Non-transmission, rectification et effacement ne sont pas synonymes
- Accès : connaître les données conservées et leur origine.
- Rectification : corriger les données inexactes ou compléter les données incomplètes, justificatifs à l’appui.
- Effacement : possible seulement si les conditions de l’article 17 du RGPD sont réunies et qu’aucune exception légale ne s’applique.
- Limitation ou opposition : soumises aux articles 18 et 21 du RGPD. Tiresias décrit la non-transmission spéciale comme une forme de limitation du traitement issue du cadre antérieur.
- Non-transmission : le contenu de l’inscription demeure ; seule sa communication future dans les fichiers choisis est limitée et signalée.
La rectification, l’effacement, la limitation ou l’opposition nécessitent le formulaire distinct E-EK 01-25 d’exercice des droits RGPD. Une dette attribuée à la mauvaise personne, un montant erroné ou une dette déjà payée doivent faire l’objet d’une rectification documentée, et non d’une simple non-transmission.
Ce n’est pas le système public d’évaluation du crédit
Le formulaire E-EK 02-7 concerne les fichiers et le behavior score de la société privée Tiresias.
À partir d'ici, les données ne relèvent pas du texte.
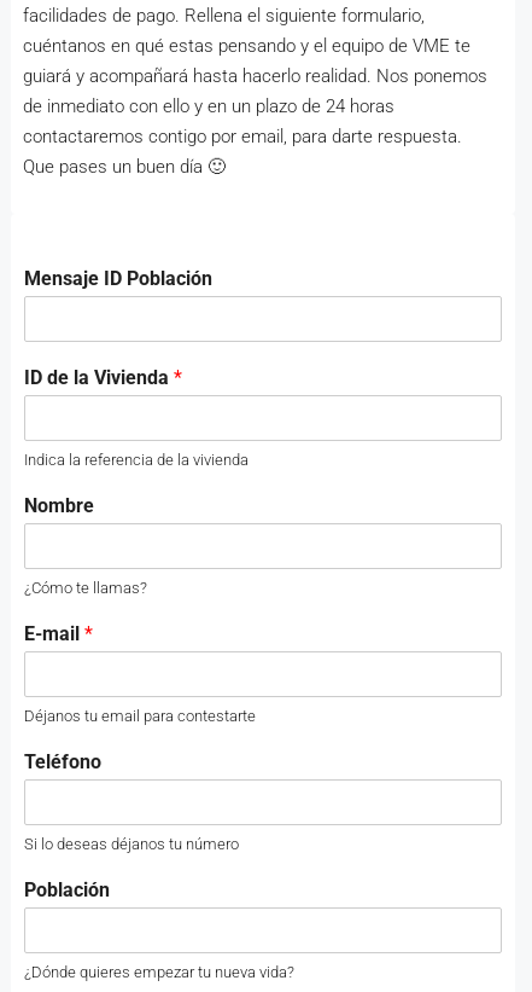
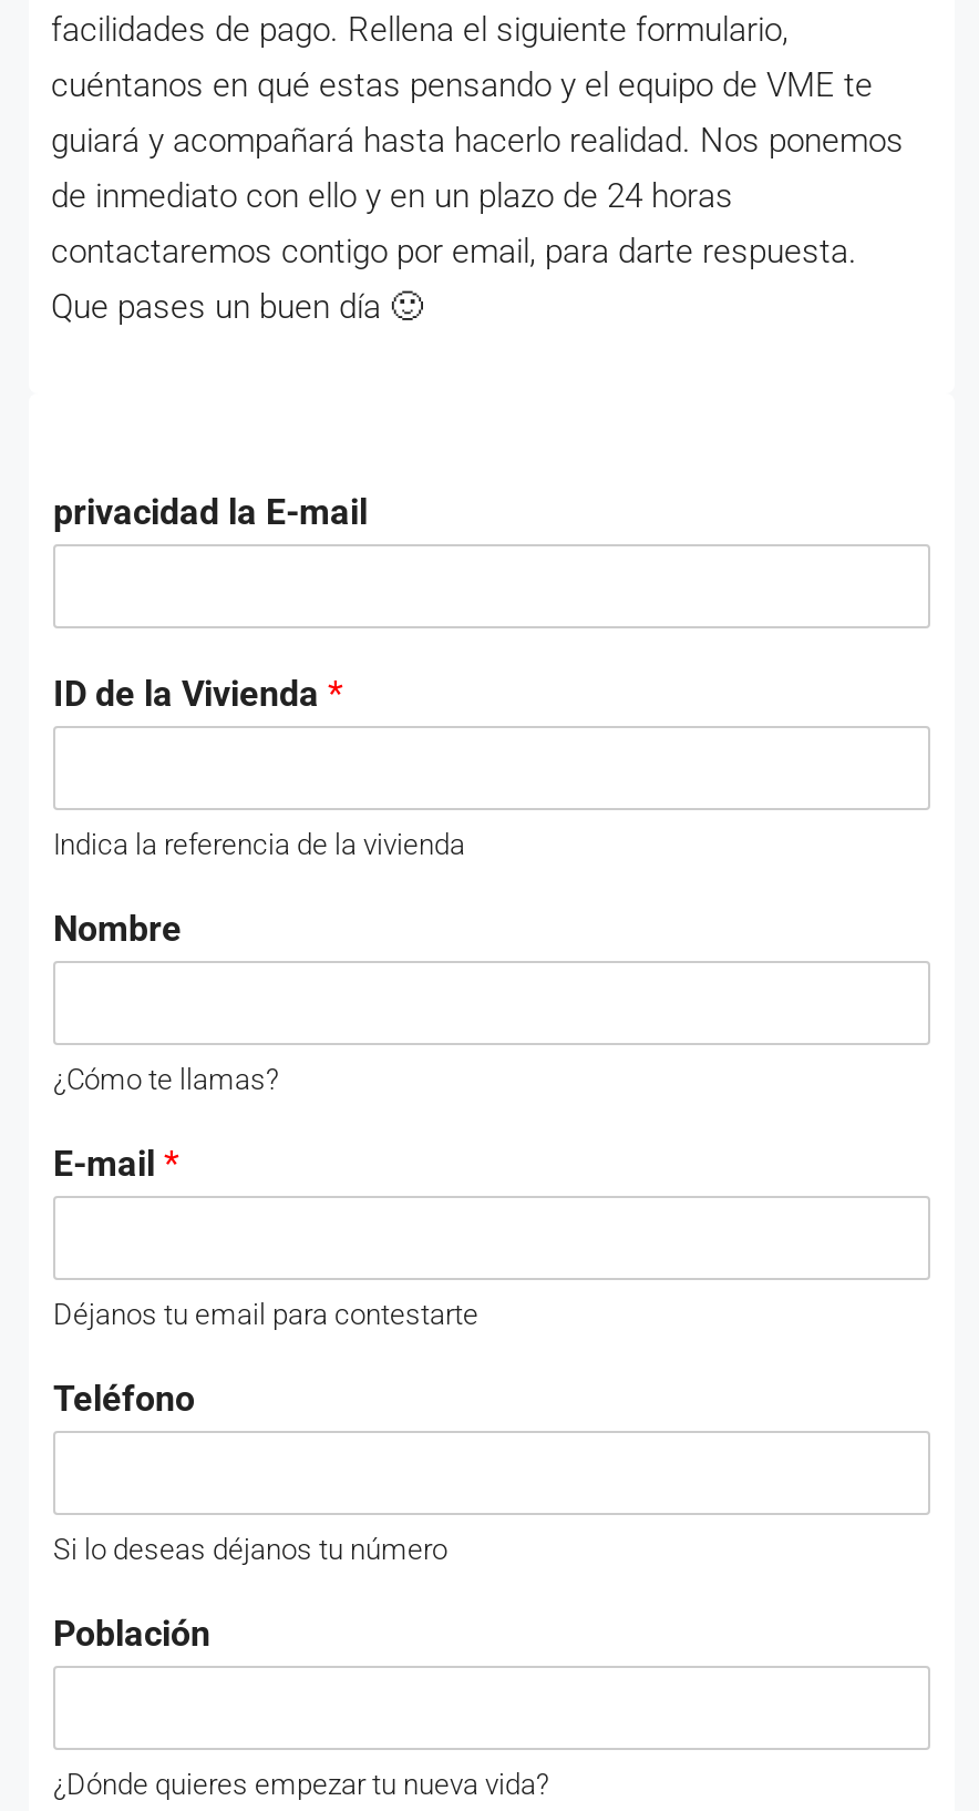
[24,267,212,290] Mensaje ID Población -> [53,490,368,532] privacidad la E-mail

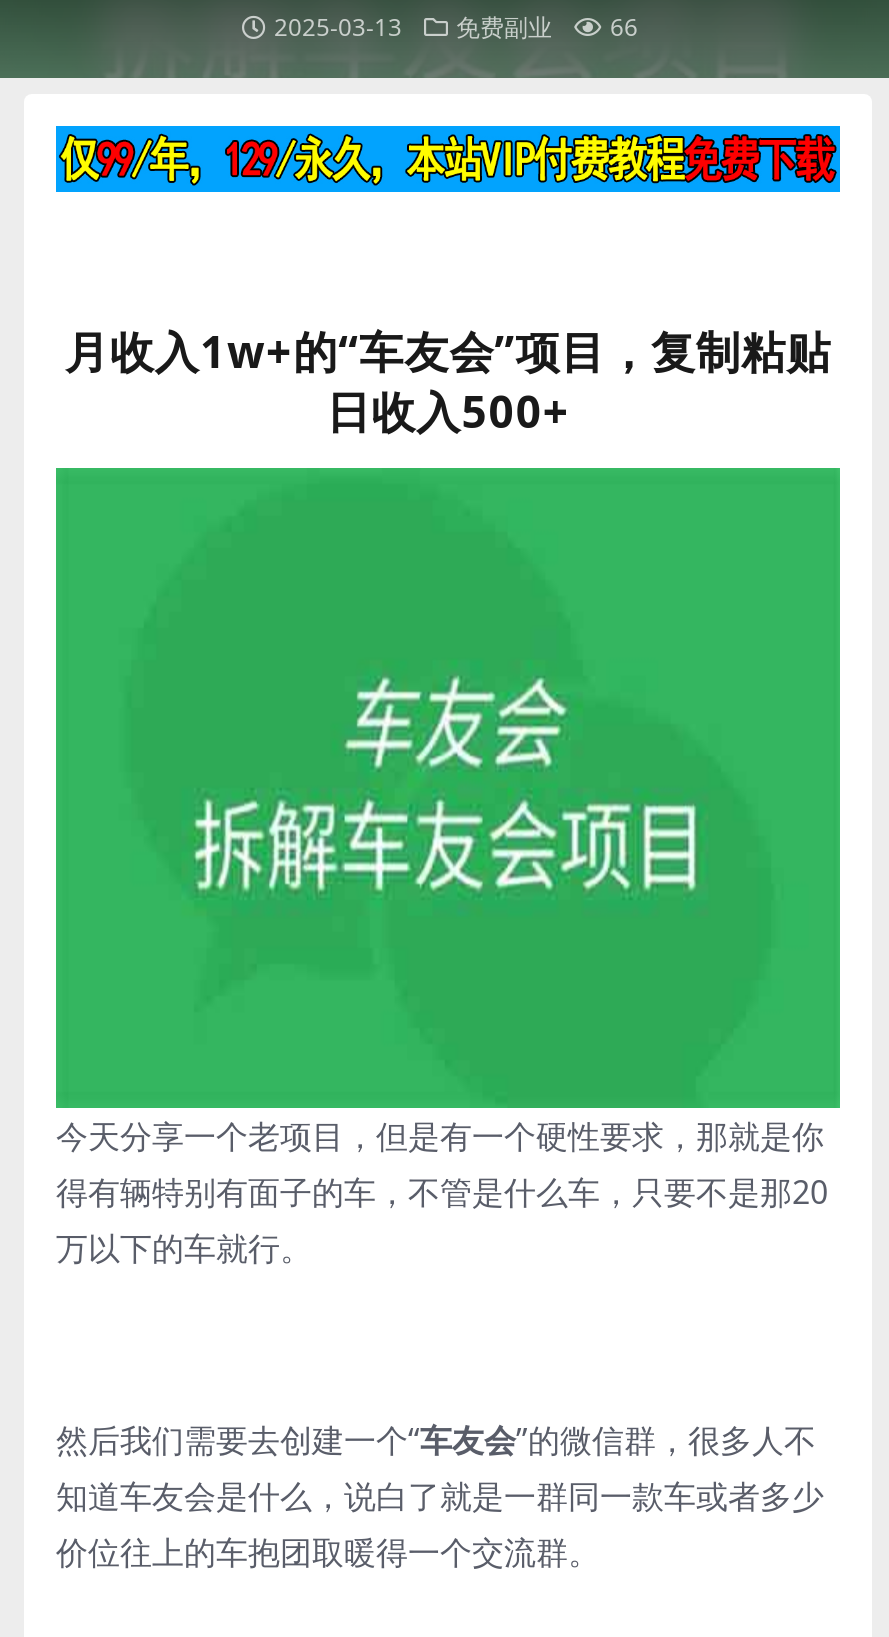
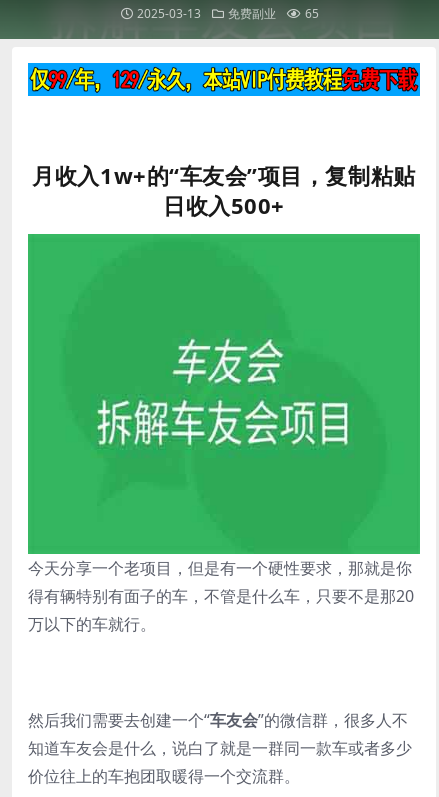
[274,10,638,44] 2025-03-13 免费副业 66 -> [137,5,319,22] 2025-03-13 免费副业 65

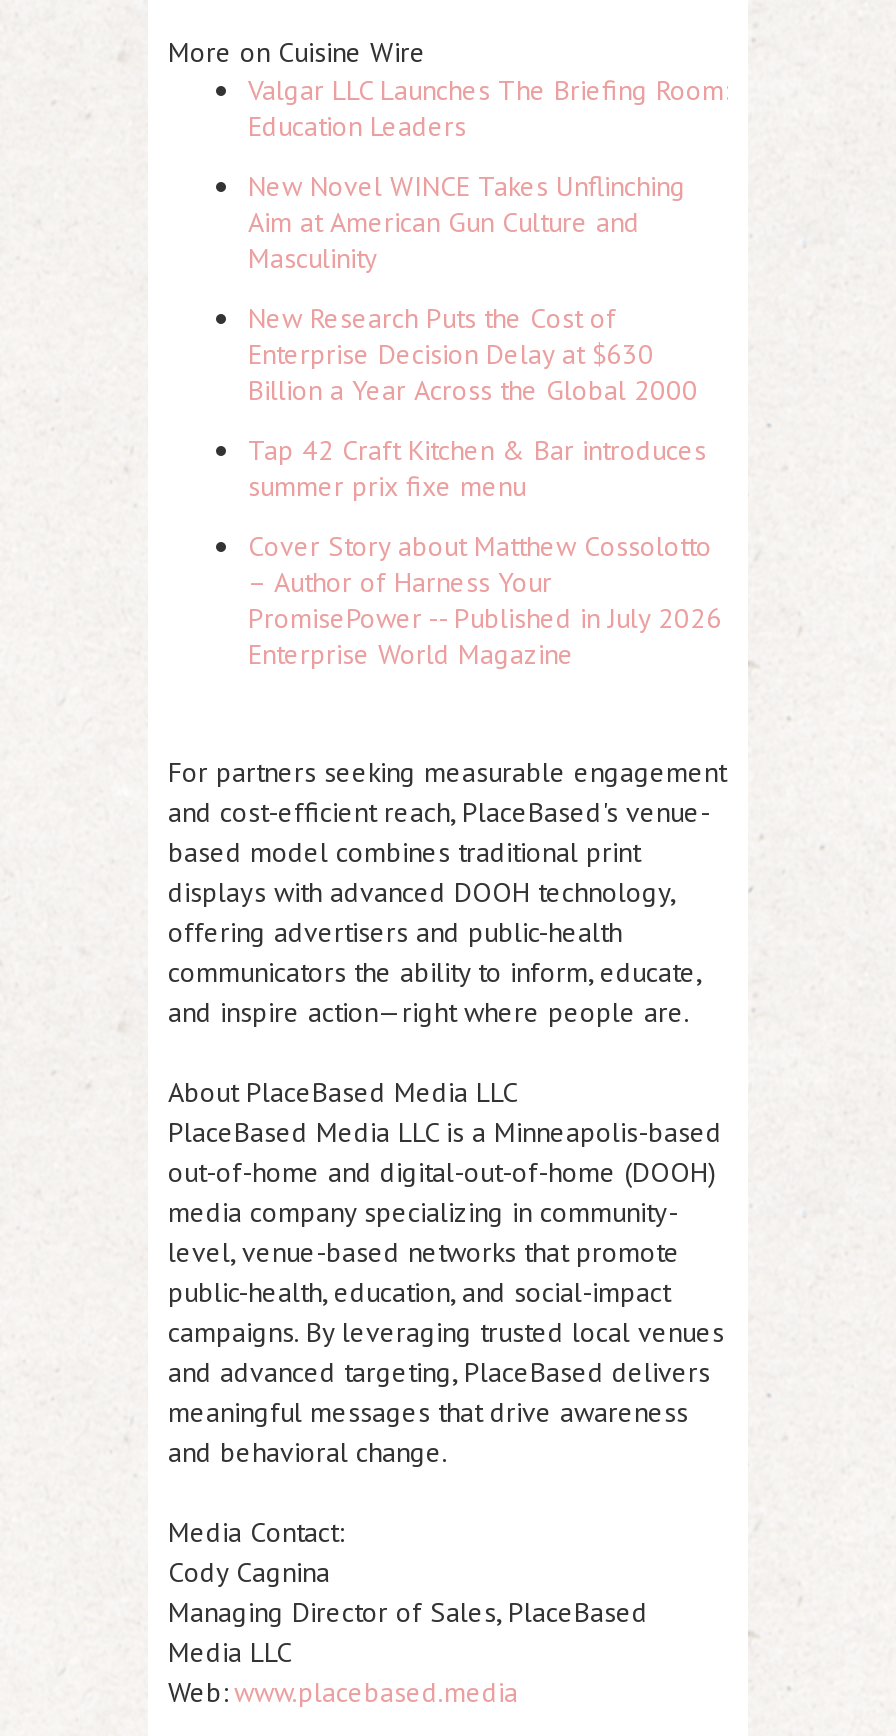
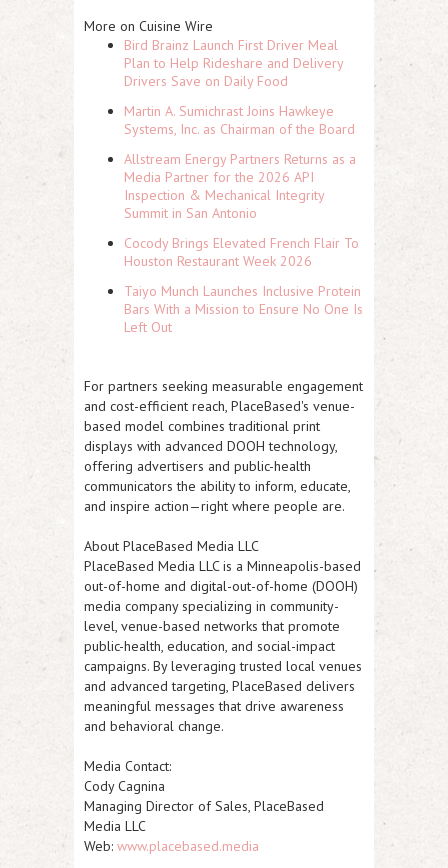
[248,72,728,144] Valgar LLC Launches The Briefing Room: | Education Leaders -> [124,36,343,90] Bird Brainz Launch First Driver Meal | Plan to Help Rideshare and Delivery | Drivers Save on Daily Food
[248,168,686,276] New Novel WINCE Takes Unflinching | Aim at American Gun Culture and | Masculinity -> [124,102,355,138] Martin A. Sumichrast Joins Hawkeye | Systems, Inc. as Chairman of the Board
[248,300,698,408] New Research Puts the Cost of | Enterprise Decision Delay at $630 | Billion a Year Across the Global 2000 -> [124,150,356,222] Allstream Energy Partners Returns as a | Media Partner for the 2026 API | Inspection & Mechanical Integrity | Summit in San Antonio
[248,432,706,504] Tap 42 Craft Kitchen & Bar introduces | summer prix fixe menu -> [124,234,359,270] Cocody Brings Elevated French Flair To | Houston Restaurant Week 2026
[248,528,722,672] Cover Story about Matthew Cossolotto | – Author of Harness Your | PromisePower -- Published in July 2026 | Enterprise World Magazine -> [124,282,363,336] Taiyo Munch Launches Inclusive Protein | Bars With a Mission to Ensure No One Is | Left Out

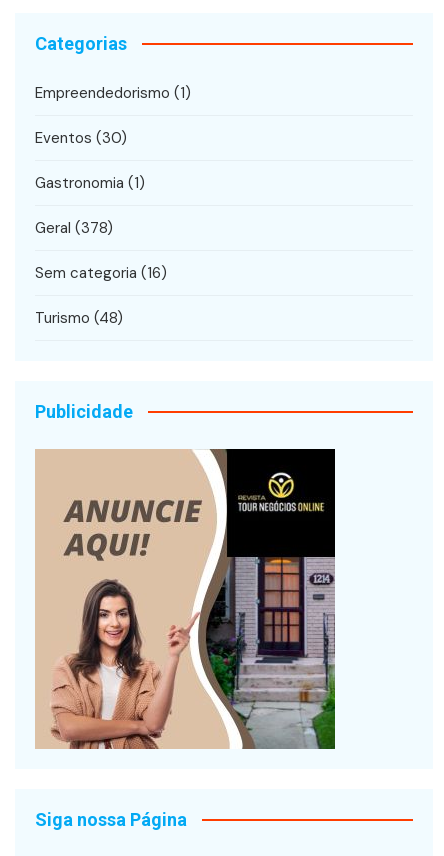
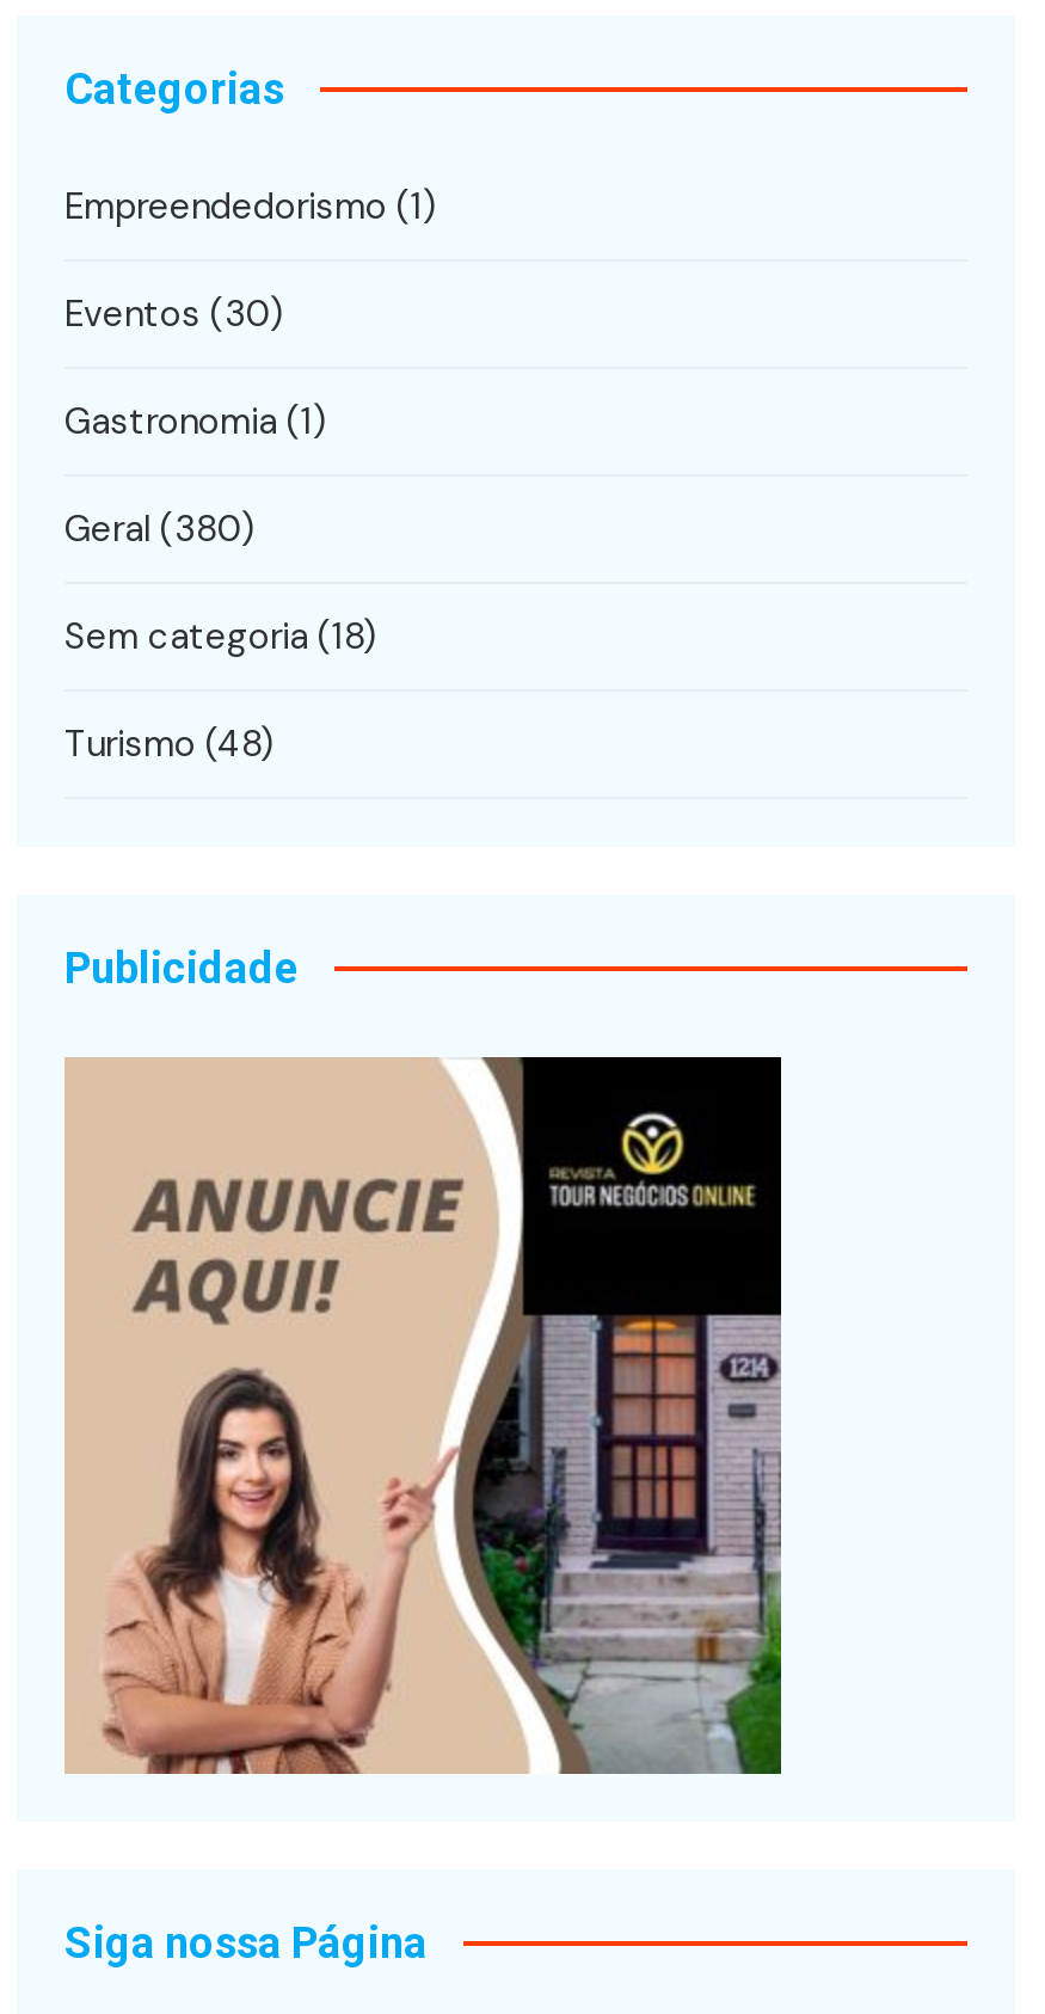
[35,218,113,238] Geral (378) -> [64,505,256,553] Geral (380)
[35,263,167,283] Sem categoria (16) -> [64,612,377,660] Sem categoria (18)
Il ne constitue pas un droit général de sortie du système public d’évaluation du crédit et n’empêche pas automatiquement le traitement légal par les administrations ou le Registre central des crédits de la Banque de Grèce.
Dans ce registre, un débiteur personne physique peut demander un Rapport de crédit de type A et introduire électroniquement une contestation en rectification ou en complément sur le fondement de l’article 120, paragraphe 2, de la loi 4972/2022. Il s’agit d’une procédure distincte de la Banque de Grèce.
Vérifications pratiques avant de signer
- Demandez d’abord l’accès afin d’identifier l’inscription et le fichier concernés.
- En cas d’erreur, sollicitez la rectification avec des justificatifs.
- Avant une demande de crédit, tenez compte du fait que le destinataire peut apprécier la mention de non-transmission.
- Choisissez uniquement la portée nécessaire et conservez demande, pièces jointes et réponse.
- Pour une décision entièrement automatisée produisant des effets importants, le droit de l’article 22 du RGPD s’exerce auprès de l’organisme décisionnaire, pas seulement auprès de Tiresias.
En conclusion : il existe un véritable outil de contrôle de la transmission, mais pas de bouton « effacez-moi de Tiresias ». La bonne démarche dépend du besoin réel : accès, rectification, effacement lorsque la loi l’autorise ou non-transmission vers de futurs destinataires.
Sources officielles : Tiresias – service au public, Tiresias – législation et droits relatifs aux données et Banque de Grèce – Registre central des crédits et données personnelles.